◆ **Material to process**:
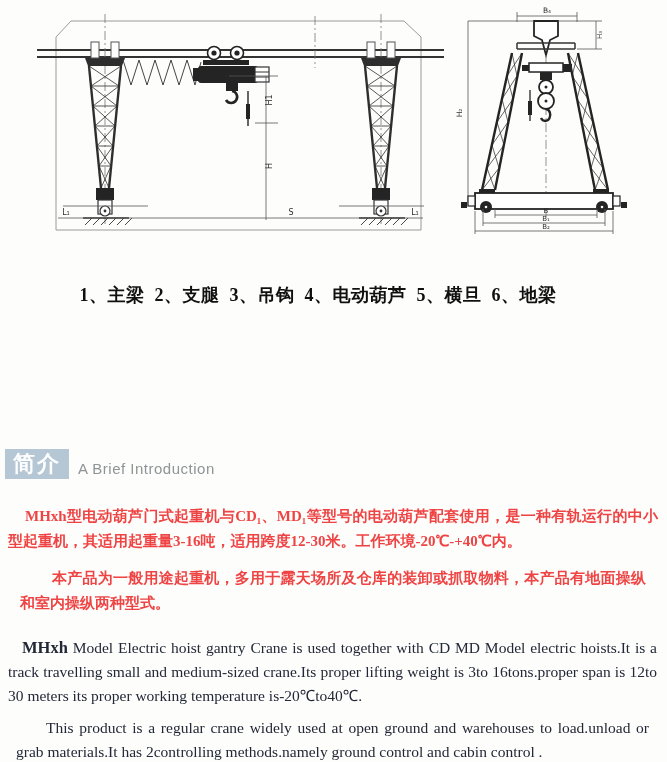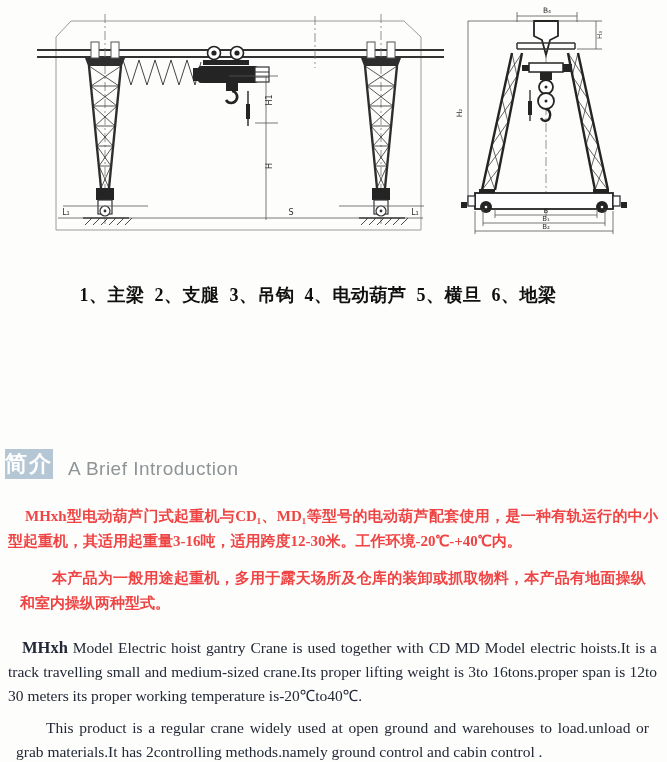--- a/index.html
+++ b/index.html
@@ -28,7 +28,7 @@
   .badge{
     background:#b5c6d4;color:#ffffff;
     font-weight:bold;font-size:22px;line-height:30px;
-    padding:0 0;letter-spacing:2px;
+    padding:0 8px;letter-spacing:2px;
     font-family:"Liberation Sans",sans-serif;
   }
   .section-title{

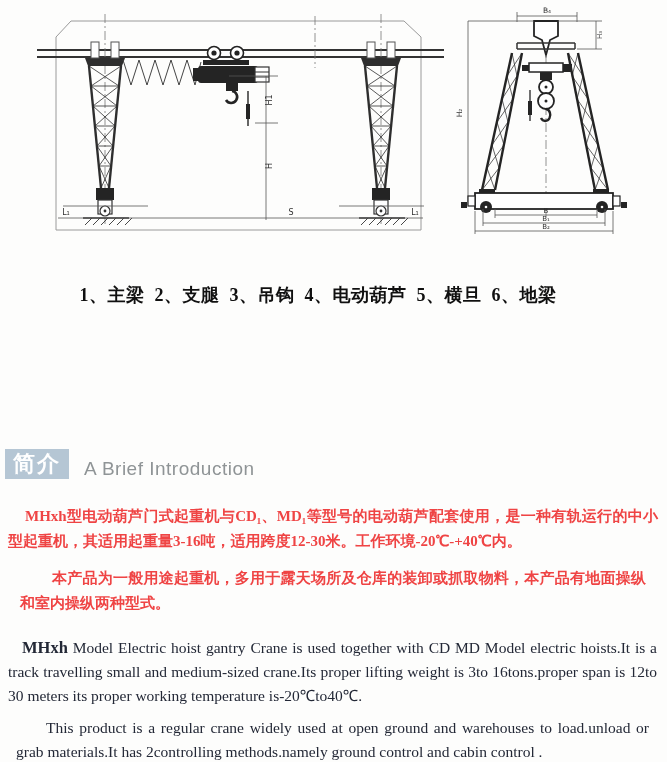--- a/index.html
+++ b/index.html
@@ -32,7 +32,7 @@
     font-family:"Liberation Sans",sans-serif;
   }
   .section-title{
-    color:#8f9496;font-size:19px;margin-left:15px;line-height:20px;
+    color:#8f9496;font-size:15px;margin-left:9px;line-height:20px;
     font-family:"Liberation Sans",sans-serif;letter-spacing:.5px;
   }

◆ **What is expected**: Across the listing above, find each line that holds the word "color". Give only how many there are.

◆ **Solution to this exercise**: 3